Damián Domingo’s Un Mestizo Estudiante de Manila [A Mixed Blood Student of Manila] depicts a well-dressed and presumably part Spaniard, part native Filipino university student in the city of Manila.
This piece is from Domingo’s Baboom collection of tipos del pais (types of the country, native dress) paintings, No. 3 from 1833. Our description of Domingo and the Baboom collection is in our previous installment 18.1.
University students in 19th century Philippines are made up virtually entirely of the children of upper class families.

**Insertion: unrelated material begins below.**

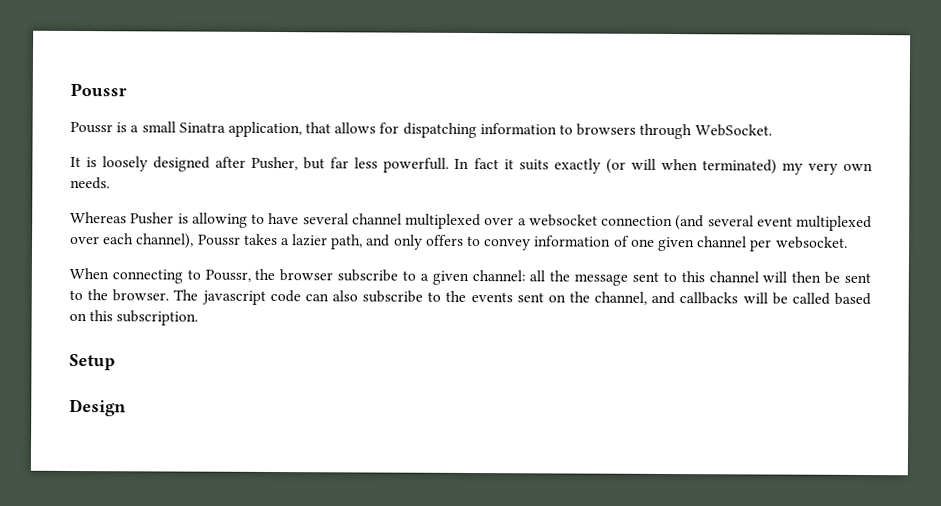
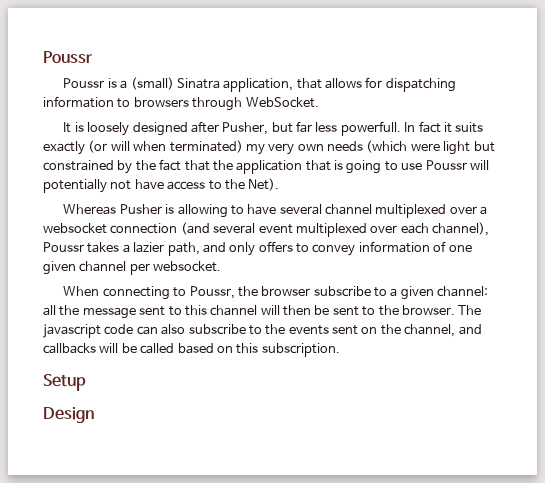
[141,121,176,133] small -> [130,77,174,90] (small)
[70,176,110,190] needs. -> [327,140,495,155] [43,159,489,174] [43,178,280,193] needs (which were light but constrained by the fact that the application that is going to use Poussr will potentially not have access to the Net).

According to Nick Joaquin, author of Nineteenth Century Manila: the World of Damián Domingo (1990), these children are very much accustomed to attending private boarding schools away from their families from as young as nine years old.
Joaquin estimates, from the writing of Jose Rizal, that the student depicted here attends the University of Santo Tomas since Rizal wrote the following of Tomasinos:
“Those of the University of Santo Tomas dress with more care and style; they move with ease; and instead of books carry a cane.”
The male student here wears expensive clothing and accessories. He wears what looks like a piña (pineapple leaf fiber) fabric Barong Tagalog with all over lace embroidery that even adorn the collar and cuffs. The translucence and luster of the fabric suggest this is a piña barong. He accessorizes his barong with a tied neckerchief with matching fabric and lace embroidery, red bead necklace and decorative stone button holding the center half opening closed.
The student wears multicolor stripe wide leg pants consistent with the style of the time and great for ventilation. He also wears black slippers with bows on them, and a high silk top hat.
In his hands, there is not a book to be found. In his right hand, he carries a cigarette and leather cigarette holder. Under his left arm, he carries a green rolled up umbrella, which can serve as a substitute for a cane.